Task directions: Could you return all of the records exactly, minus their images?

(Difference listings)
_ _ _ _

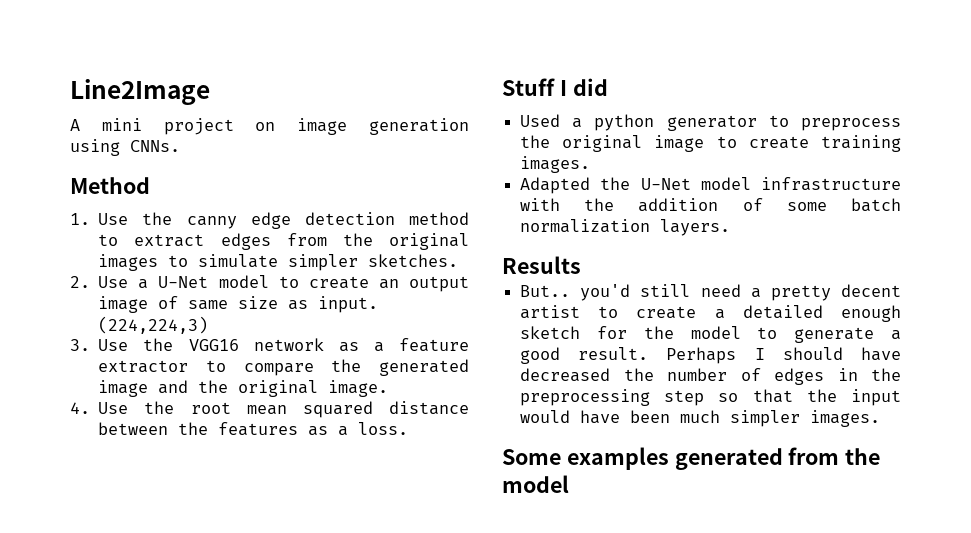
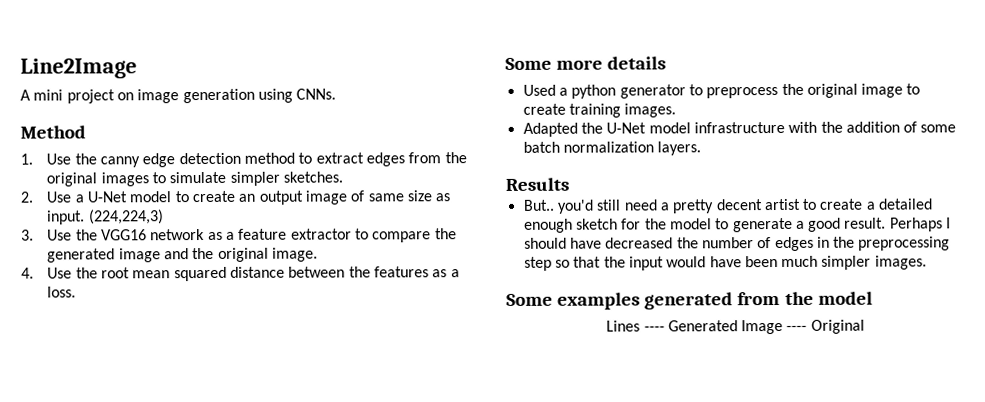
[502,78,608,96] Stuff I did -> [505,56,667,70] Some more details
(569, 484) none -> [606,319,865,335] // Lines ---- Generated Image ---- Original

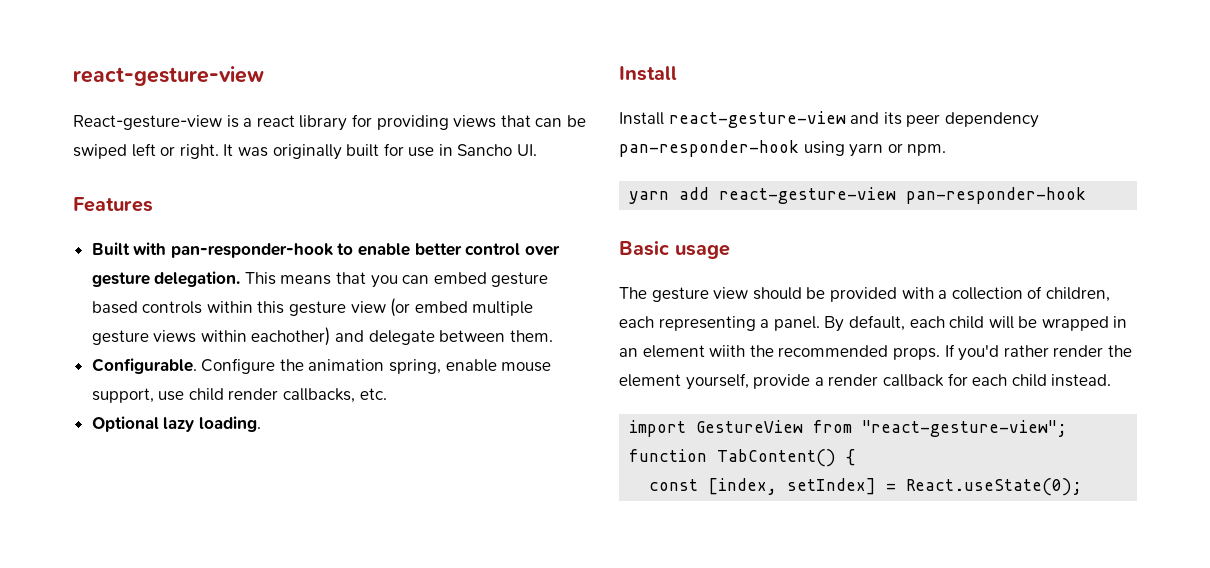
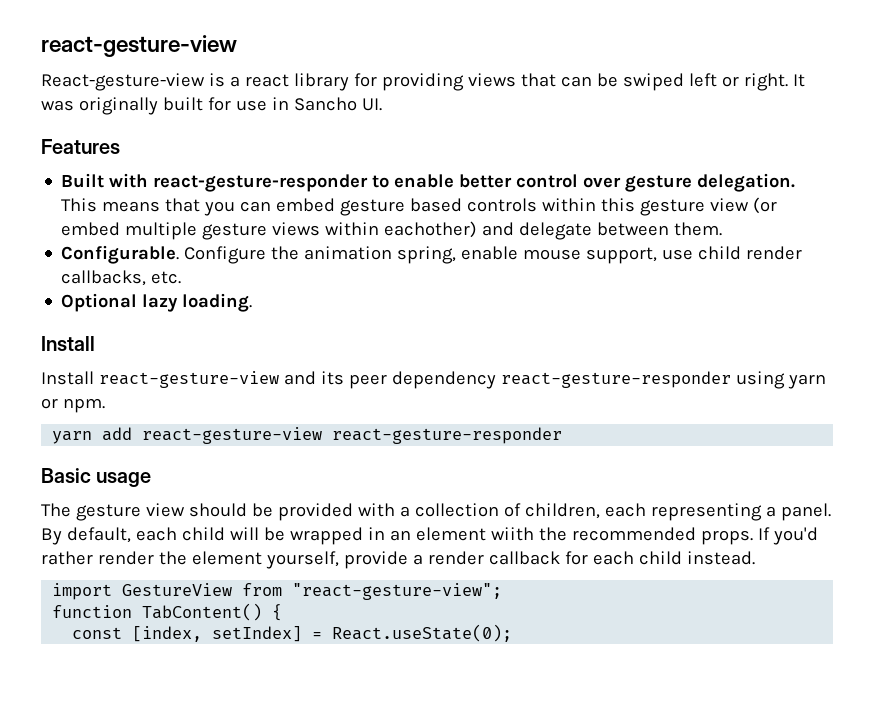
[170,243,333,258] pan-responder-hook -> [153,174,369,192] react-gesture-responder
[619,140,799,157] pan-responder-hook -> [500,371,731,388] react-gesture-responder
[906,187,1087,204] pan-responder-hook -> [332,427,563,444] react-gesture-responder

_ _ _ _

Answer section:
[502,78,608,96] Stuff I did -> [505,56,667,70] Some more details
(569, 484) none -> [606,319,865,335] // Lines ---- Generated Image ---- Original

[170,243,333,258] pan-responder-hook -> [153,174,369,192] react-gesture-responder
[619,140,799,157] pan-responder-hook -> [500,371,731,388] react-gesture-responder
[906,187,1087,204] pan-responder-hook -> [332,427,563,444] react-gesture-responder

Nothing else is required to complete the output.